While no one is crying out for the loss of sharing desks, the loss of collaborative spaces could prove more difficult. In the interest of health and safety, the future office will need to ensure that there are safe, open spaces in which colleagues can still meet and collaborate without concern.
Depending on the size of the office and the number of employees companies have, employers might choose to take out entire sections of desks that were once occupied by full-time workers and create more open-plan collaboration and meeting areas, while the staff members who once worked at those desks now operate remotely.

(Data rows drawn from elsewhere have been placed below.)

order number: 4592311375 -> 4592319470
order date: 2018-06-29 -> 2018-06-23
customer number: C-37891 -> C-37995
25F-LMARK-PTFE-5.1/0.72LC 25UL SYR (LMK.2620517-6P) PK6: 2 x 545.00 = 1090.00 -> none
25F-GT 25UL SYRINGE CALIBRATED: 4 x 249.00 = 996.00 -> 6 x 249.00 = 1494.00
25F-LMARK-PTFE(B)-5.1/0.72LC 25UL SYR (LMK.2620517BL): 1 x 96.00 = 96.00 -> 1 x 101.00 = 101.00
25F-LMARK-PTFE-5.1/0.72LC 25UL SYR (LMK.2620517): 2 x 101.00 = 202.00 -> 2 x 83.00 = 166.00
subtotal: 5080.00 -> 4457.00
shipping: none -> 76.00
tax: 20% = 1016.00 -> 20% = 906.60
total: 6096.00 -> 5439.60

With so many workers calling for a hybrid model with a blend of remote working and in-office work interaction, it seems natural that offices will become more about working together and less about working in silos. Therefore, the design of future offices should reflect that.
What about the remote workforce?
As we focus on what the physical office building may look like in the future and how Covid-19 has affected it, it’s important not to ignore that, for many workers, their present and future office space is their home.
Unfortunately, it’s even harder to standardise a home office environment than the various office buildings that will be reconfigured in the coming months and years.
But with many major tech companies offering staff long-term remote working, including a stipend to kit out their home office, it’s essential that other employers follow this way of thinking by figuring out how to ensure their remote employees have the best ‘office space’ they can.
Unfortunately, challenges around cramped living conditions, multiple people in one house and a lack of separation between work areas and home spaces mean ideas and concepts around the office of the future will take a lot more than plastic screens and hand-sanitising stations for remote workers.